Three dietetics students will begin a new project in Ballarat this week to determine whether local cafes and restaurants are interested in being a part of a healthy children's menu program.
City of Ballarat health and well-being planner Caroline Amirtharajah said the program would use branding and promotion to ensure parents or carers could be confident of being able to order a nutritious meal and drinks for children.
Monash University Master of Dietetics students Christine Nikolopoulos, Vanessa Morando and Jimmy Lee will complete the scoping project during their work placement in Ballarat.
The focus on healthy food for children is part of City of Ballarat's food strategy Good Food For All 2019- 2020, that was endorsed by council in October last year.

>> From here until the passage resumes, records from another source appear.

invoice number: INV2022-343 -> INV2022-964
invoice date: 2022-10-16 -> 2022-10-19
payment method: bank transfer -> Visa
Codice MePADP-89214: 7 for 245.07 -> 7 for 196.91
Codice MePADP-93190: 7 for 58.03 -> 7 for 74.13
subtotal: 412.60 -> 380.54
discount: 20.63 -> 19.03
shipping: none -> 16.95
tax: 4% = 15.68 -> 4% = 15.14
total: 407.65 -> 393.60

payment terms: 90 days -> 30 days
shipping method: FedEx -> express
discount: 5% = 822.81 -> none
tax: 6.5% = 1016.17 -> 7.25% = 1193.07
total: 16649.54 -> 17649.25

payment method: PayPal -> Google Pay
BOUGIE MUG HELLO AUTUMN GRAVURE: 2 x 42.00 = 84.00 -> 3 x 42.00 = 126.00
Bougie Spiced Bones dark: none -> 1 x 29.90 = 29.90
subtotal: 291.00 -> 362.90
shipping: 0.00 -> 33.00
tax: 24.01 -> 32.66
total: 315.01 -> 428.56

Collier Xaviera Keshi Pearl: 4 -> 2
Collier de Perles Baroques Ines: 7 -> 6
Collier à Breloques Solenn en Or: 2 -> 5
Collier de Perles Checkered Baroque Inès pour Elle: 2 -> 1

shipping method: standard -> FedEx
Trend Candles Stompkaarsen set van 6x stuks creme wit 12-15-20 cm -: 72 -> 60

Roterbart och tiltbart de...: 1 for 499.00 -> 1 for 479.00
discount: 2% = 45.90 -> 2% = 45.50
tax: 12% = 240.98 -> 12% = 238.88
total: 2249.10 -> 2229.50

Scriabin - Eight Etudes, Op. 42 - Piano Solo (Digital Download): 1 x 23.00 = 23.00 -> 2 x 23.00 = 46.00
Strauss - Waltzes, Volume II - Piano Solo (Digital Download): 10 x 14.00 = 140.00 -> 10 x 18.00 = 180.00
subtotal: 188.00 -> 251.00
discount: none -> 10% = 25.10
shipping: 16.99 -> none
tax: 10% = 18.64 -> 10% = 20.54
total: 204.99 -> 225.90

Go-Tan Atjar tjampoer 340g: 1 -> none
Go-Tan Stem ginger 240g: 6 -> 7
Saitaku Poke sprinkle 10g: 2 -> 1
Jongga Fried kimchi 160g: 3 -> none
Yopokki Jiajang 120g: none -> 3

The key priorities of Good Food for All 2019-2022 are to support increased access to healthy foods, support a sustainable local food system and celebrate a vibrant inclusive food culture.Caroline Amirtharajah, City of Ballarat
Ms Amirtharajah will be speaking about the strategy and projects that support it at grassroots community organisation Food Is Free's new series of Twilight Talks.
"The key priorities of Good Food for All 2019-2022 are to support increased access to healthy foods, support a sustainable local food system and celebrate a vibrant inclusive food culture," she said.
Food Is Free Inc. founder Lou Ridsdale said this was in line with the community organisation's focus on food security and food education.
She said the series of Thursday night Twilight Talks held at the Food Is Free Green Space would provide an opportunity to learn about what people in Ballarat were doing to build community health and well-being.
"At Food Is Free we often say "we're all in this together" and this is another example of how we do it - bringing together a community to inspire each other," she said.
Ms Amirtharajah will also talk on Thursday about other food strategy projects that are underway, including promotion of the OzHarvest food rescue app to link locals cafes and restaurants to charities to reduce the amount of food waste going to landfill.
The City of Ballarat has also registered with the Compost Revolution, an online platform which sells compost bins, worm farms and bokashi bins at reduced prices.
Ms Amirtharajah said future projects include a workshop and tour to support teachers and parent involved in school edible gardens and further encouragement of platforms such as ShareWaste to reduce food waste ending up in landfill.
Food Is Free will feature other guest speakers throughout the Twilight Talks series, including Food Is Free volunteers manager Virginia Wilson discussing how to become a volunteer, members of the Ballarat Community Gardens, Ballarat Repair Cafe and Ballarat Permaculture Guild, plus Ballan sustainability expert Liz O'Dwyer.
In March, Food Is Free will also co-host two film fundraiser evenings at The George Hotel, in partnership with Grampians Central West Waste and Resource Recovery Group.
Food Fighter, an education film about food waste, will be screened on 4 March and 2040 will be screened on March 11 at 7.30pm, highlighting sustainable practices.
"The film nights are a great opportunity for us to raise funds for our upcoming public liability insurance fees," Ms Ridsdale said.
"It's our most expensive outlay for the year, and when you are grassroots like us, community input is so appreciated to get us over the financial line."
Tickets to the two film fundraisers can be purchased via FanForce while no bookings are necessary for the Twilight Talks that will run every Thursday at the Green Space from 5.30pm, gold coin donations are encouraged.
Tickets are also available for the Food Is Free workshop series that has attracted more than 600 people to dozens of workshops since October.
Food Is Free began five years ago as a place for people to share excess food and gardening knowledge.